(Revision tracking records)
□ □ □ □ □ □ □
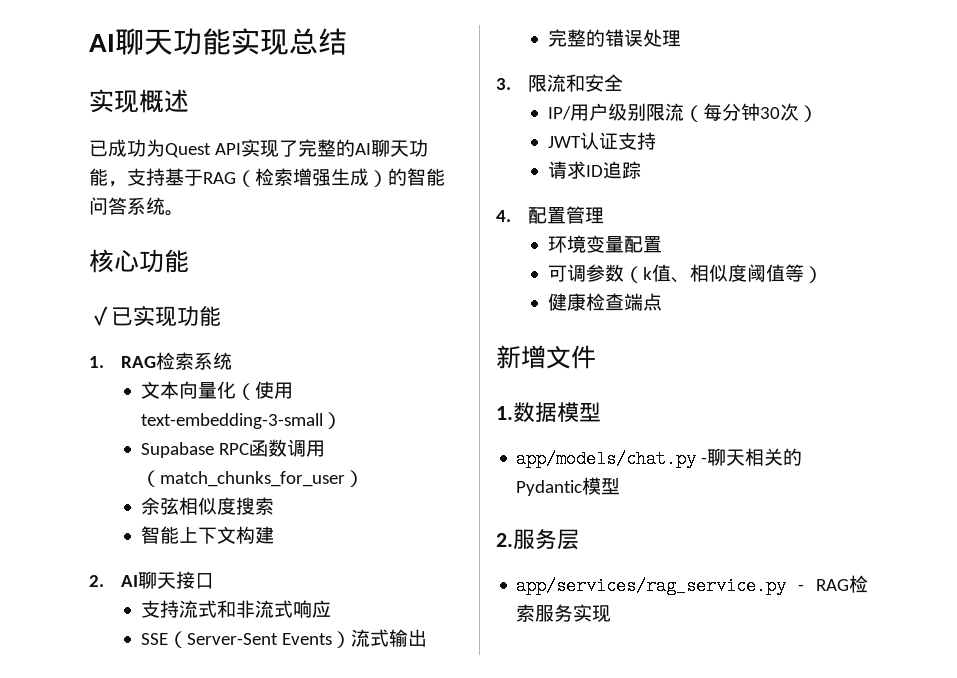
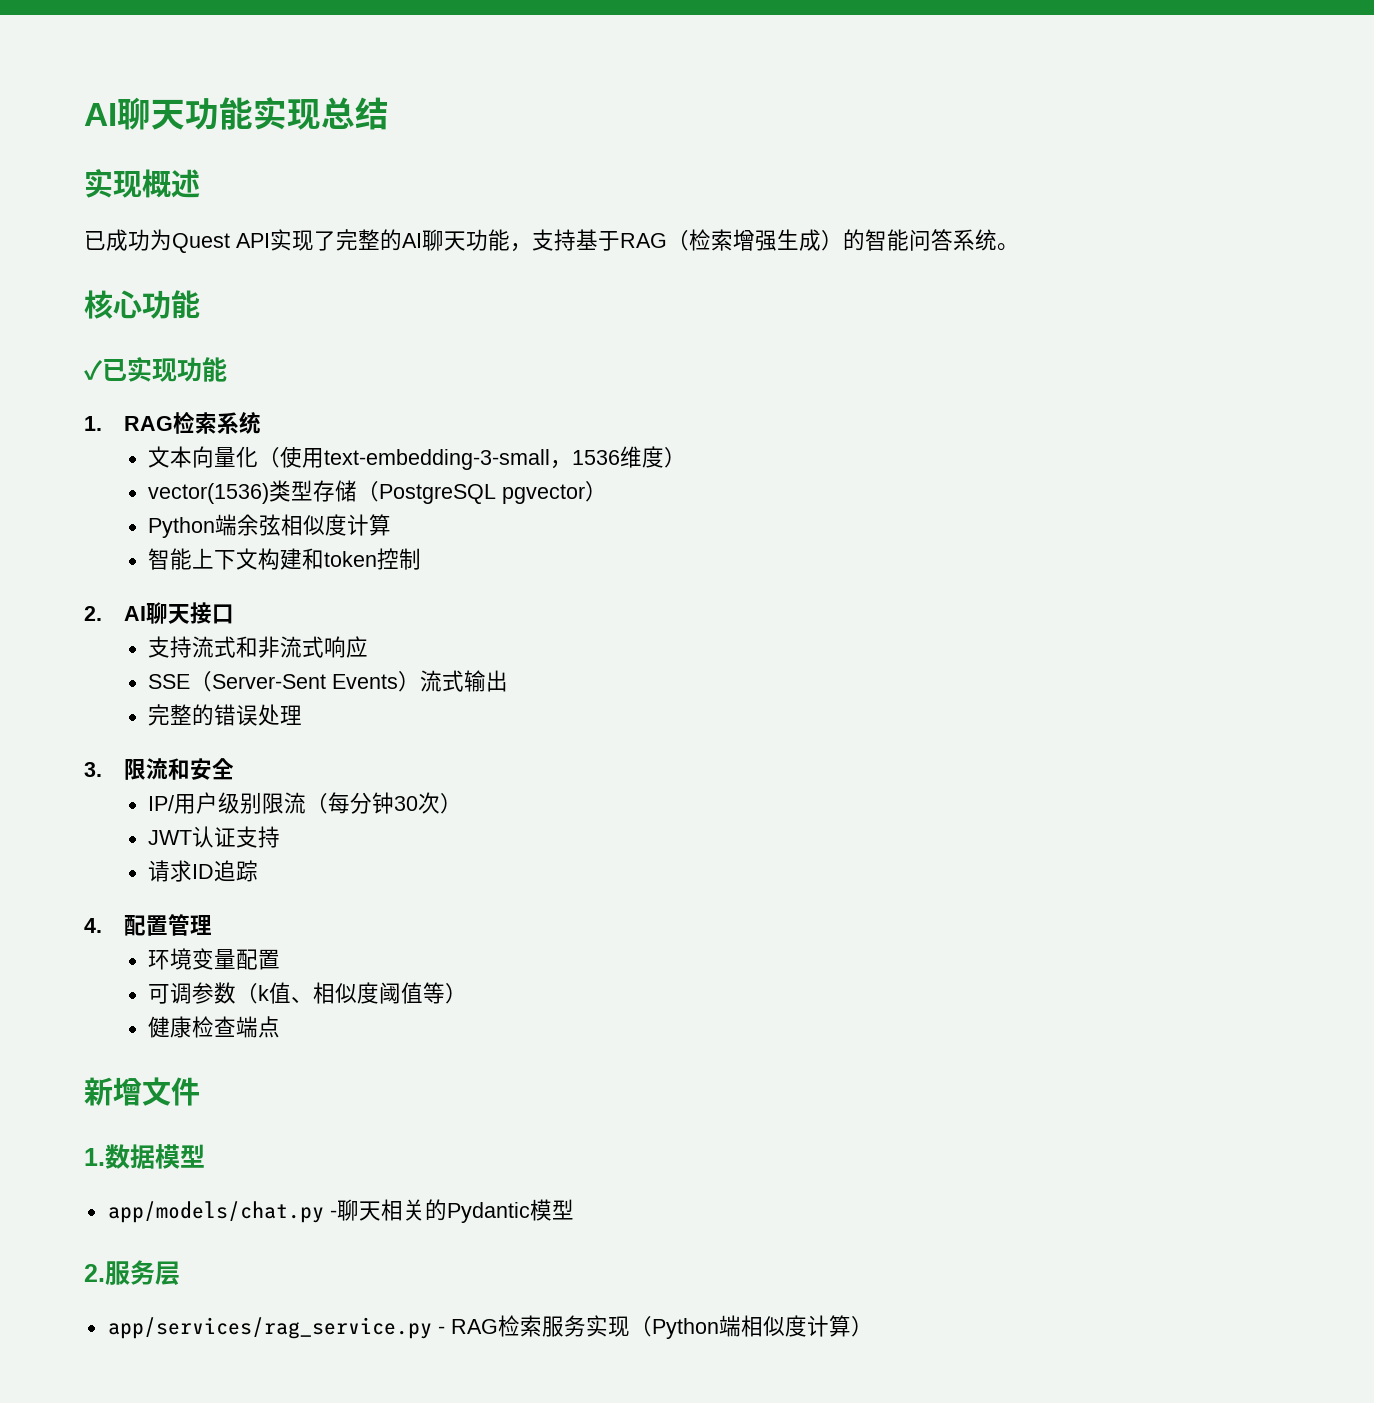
- 文本向量化（使用text-embedding-3-small）
- Supabase RPC函数调用（match_chunks_for_user）
- 余弦相似度搜索
+ 文本向量化（使用text-embedding-3-small，1536维度）
+ vector(1536)类型存储（PostgreSQL pgvector）
+ Python端余弦相似度计算
- 智能上下文构建
+ 智能上下文构建和token控制
- app/services/rag_service.py - RAG检索服务实现
+ app/services/rag_service.py - RAG检索服务实现（Python端相似度计算）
□ □ □ □ □ □ □
What to work on: The records above, copied word for word without the pictures, are what should be output.

Solution below:
- 文本向量化（使用text-embedding-3-small）
- Supabase RPC函数调用（match_chunks_for_user）
- 余弦相似度搜索
+ 文本向量化（使用text-embedding-3-small，1536维度）
+ vector(1536)类型存储（PostgreSQL pgvector）
+ Python端余弦相似度计算
- 智能上下文构建
+ 智能上下文构建和token控制
- app/services/rag_service.py - RAG检索服务实现
+ app/services/rag_service.py - RAG检索服务实现（Python端相似度计算）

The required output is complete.